EXERCISE DESCRIPTION: Whatever precedes the line containing "margin: 17px ->" is not copied; that line and every line after it through the final one below are copied exactly, except pictures.

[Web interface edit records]
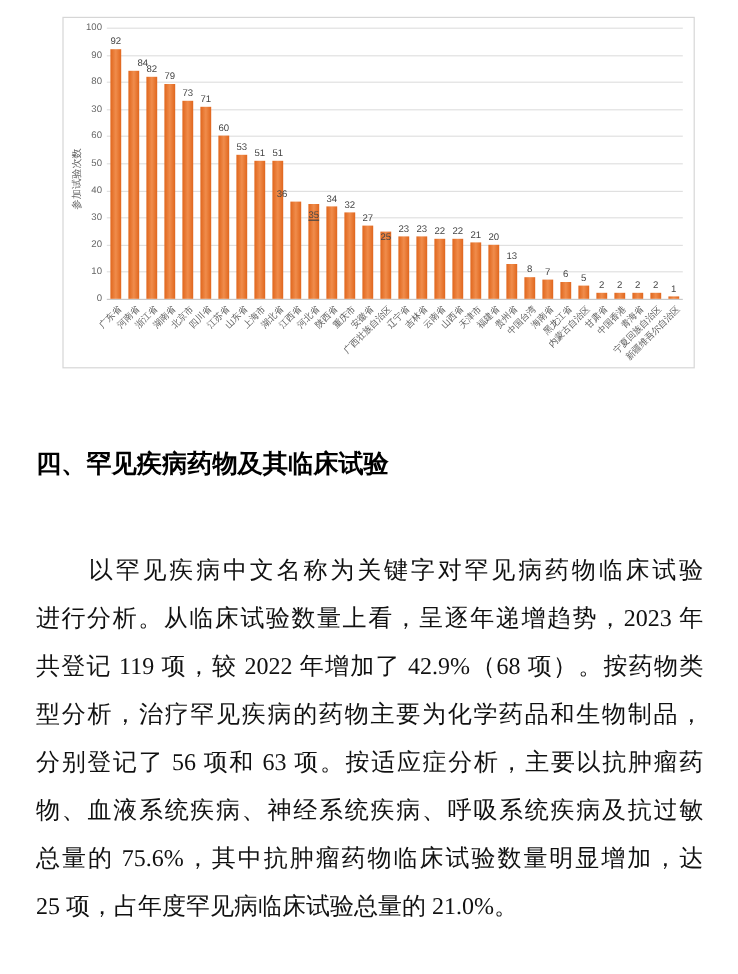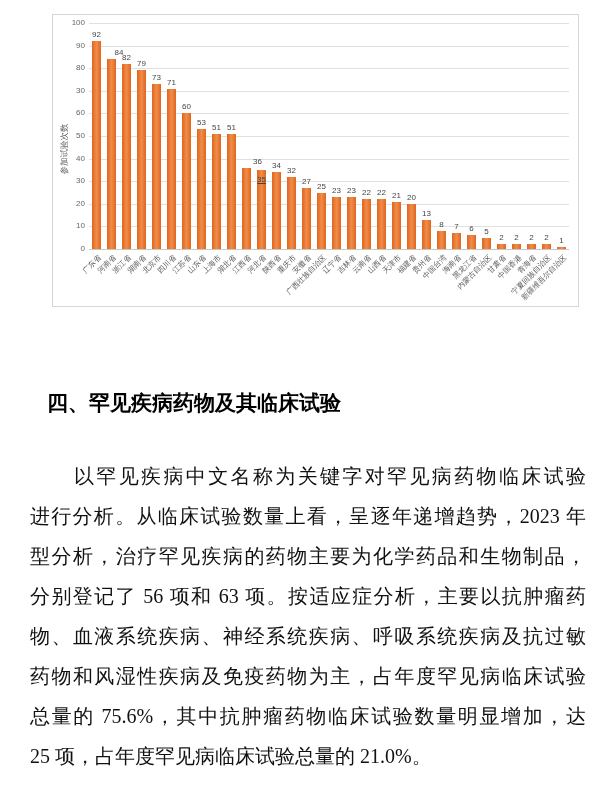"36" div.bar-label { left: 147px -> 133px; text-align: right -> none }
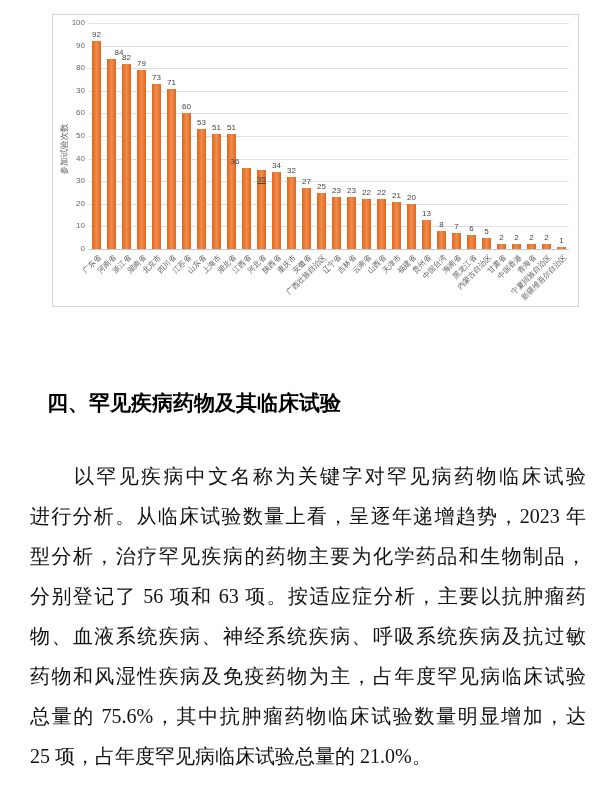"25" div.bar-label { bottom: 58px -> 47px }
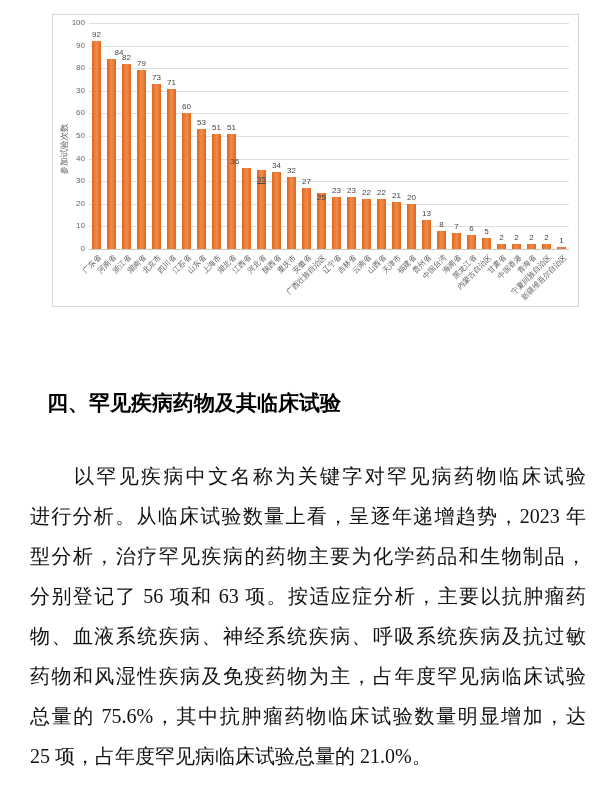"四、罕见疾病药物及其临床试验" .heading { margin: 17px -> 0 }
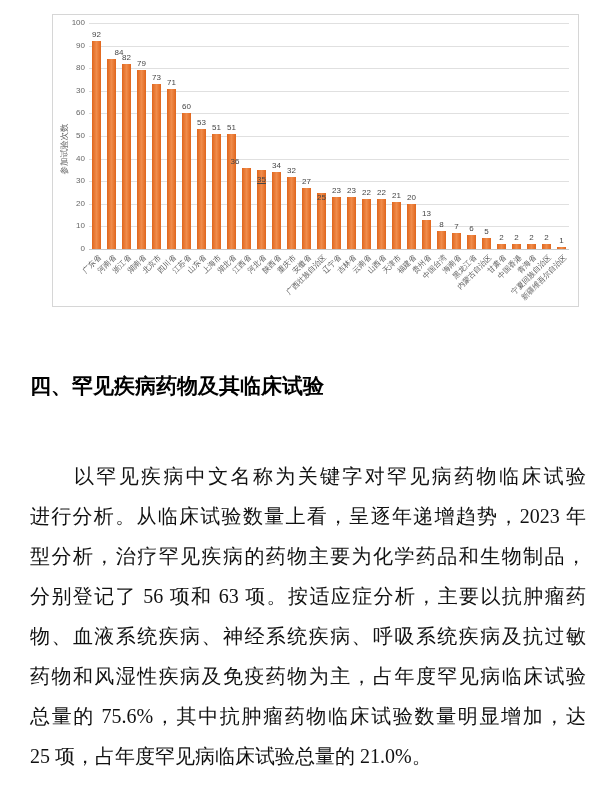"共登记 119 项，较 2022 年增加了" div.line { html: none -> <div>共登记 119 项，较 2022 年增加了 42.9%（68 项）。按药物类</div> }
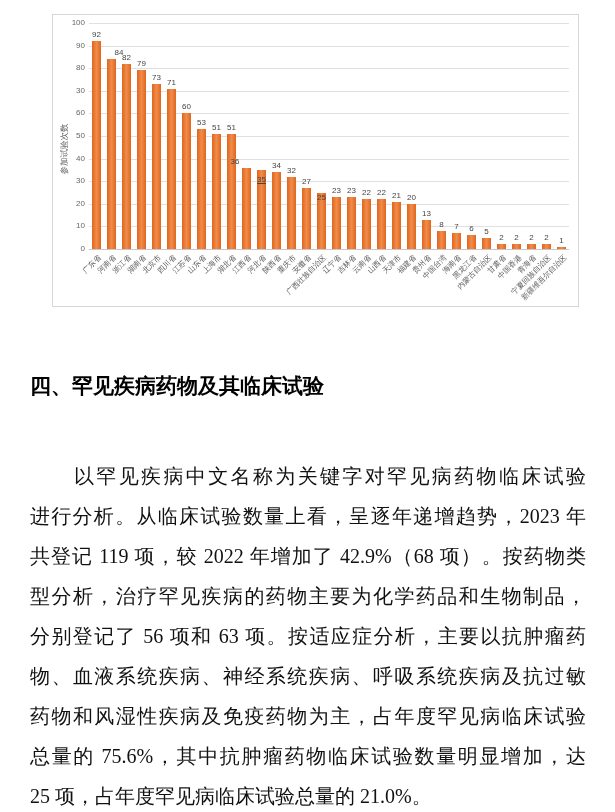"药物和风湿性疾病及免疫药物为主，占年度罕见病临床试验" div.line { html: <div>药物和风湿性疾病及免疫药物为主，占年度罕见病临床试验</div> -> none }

REPLY TO THE EXERCISE:
"四、罕见疾病药物及其临床试验" .heading { margin: 17px -> 0 }
"共登记 119 项，较 2022 年增加了" div.line { html: none -> <div>共登记 119 项，较 2022 年增加了 42.9%（68 项）。按药物类</div> }
"药物和风湿性疾病及免疫药物为主，占年度罕见病临床试验" div.line { html: <div>药物和风湿性疾病及免疫药物为主，占年度罕见病临床试验</div> -> none }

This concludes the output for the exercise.